From the line containing "height: 38px;" onward, every line of the entries is to be set down exactly, the last line included.

-----

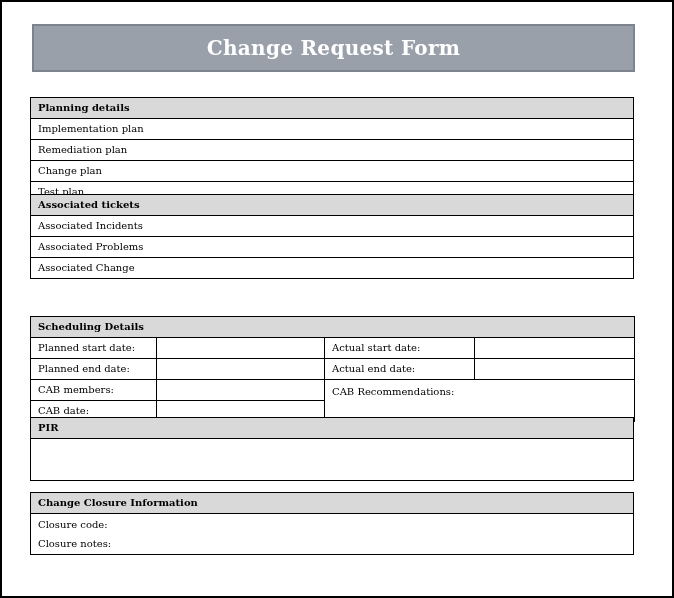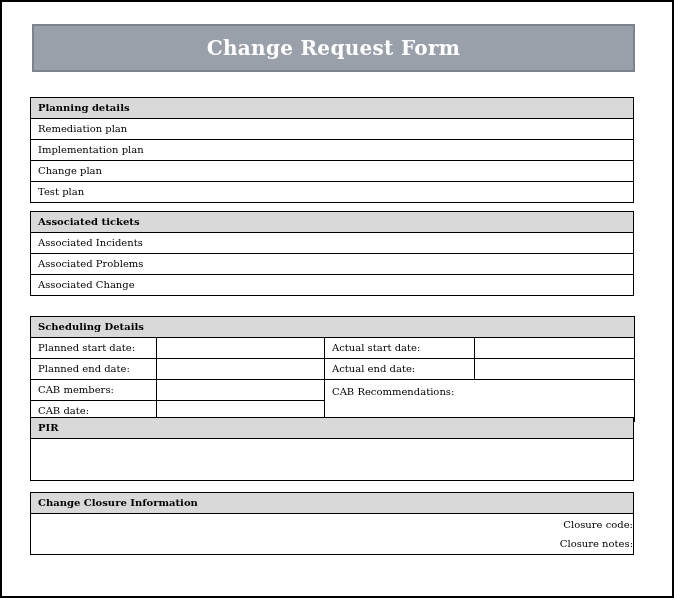--- a/index.html
+++ b/index.html
@@ -47,59 +47,59 @@
     vertical-align: middle;
     overflow: hidden;
     white-space: nowrap;
   }
   .tbl td.sec-header {
     background: #d9d9d9;
     font-weight: bold;
     height: 20px;
   }
   .tbl-planning   { top: 95px; }
-  .tbl-tickets    { top: 209px; padding-left: 35px; }
+  .tbl-tickets    { top: 192px; padding-left: 35px; }
   .tbl-scheduling { top: 314px; }
   .tbl-pir        { top: 415px; }
   .tbl-closure    { top: 490px; border-radius: 12px; }
   .tbl-planning td, .tbl-tickets td { height: 20px; }
   .tbl-tickets td { height: 21px; }
   .tbl-scheduling td { height: 21px; }
   .tbl-scheduling td.sec-header { height: 20px; }
   td.merged-cell {
     vertical-align: top;
     padding-top: 3px;
   }
   .pir-body { height: 42px; }
   .closure-body {
     height: 38px;
     vertical-align: top;
     padding-top: 2px;
   }
-  .closure-line { line-height: 19px; text-align: right; }
+  .closure-line { line-height: 19px; }
 </style>
 </head>
 <body>
 
 <div class="page">
 
   <div class="banner">
     <span class="banner-title">Change Request Form</span>
   </div>
 
   <table class="tbl tbl-planning">
     <tbody>
         <tr>
       <td class="sec-header">Planning details</td>
     </tr>
     <tr>
-      <td>Remediation plan</td>
+      <td>Implementation plan</td>
     </tr>
     <tr>
-      <td>Implementation plan</td>
+      <td>Remediation plan</td>
     </tr>
     <tr>
       <td>Change plan</td>
     </tr>
     <tr>
       <td>Test plan</td>
     </tr>
   </tbody>
     </table>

-----

OUTPUT FOR THIS EXERCISE:
     height: 38px;
     vertical-align: top;
     padding-top: 2px;
   }
-  .closure-line { line-height: 19px; text-align: right; }
+  .closure-line { line-height: 19px; }
 </style>
 </head>
 <body>
 
 <div class="page">
 
   <div class="banner">
     <span class="banner-title">Change Request Form</span>
   </div>
 
   <table class="tbl tbl-planning">
     <tbody>
         <tr>
       <td class="sec-header">Planning details</td>
     </tr>
     <tr>
-      <td>Remediation plan</td>
+      <td>Implementation plan</td>
     </tr>
     <tr>
-      <td>Implementation plan</td>
+      <td>Remediation plan</td>
     </tr>
     <tr>
       <td>Change plan</td>
     </tr>
     <tr>
       <td>Test plan</td>
     </tr>
   </tbody>
     </table>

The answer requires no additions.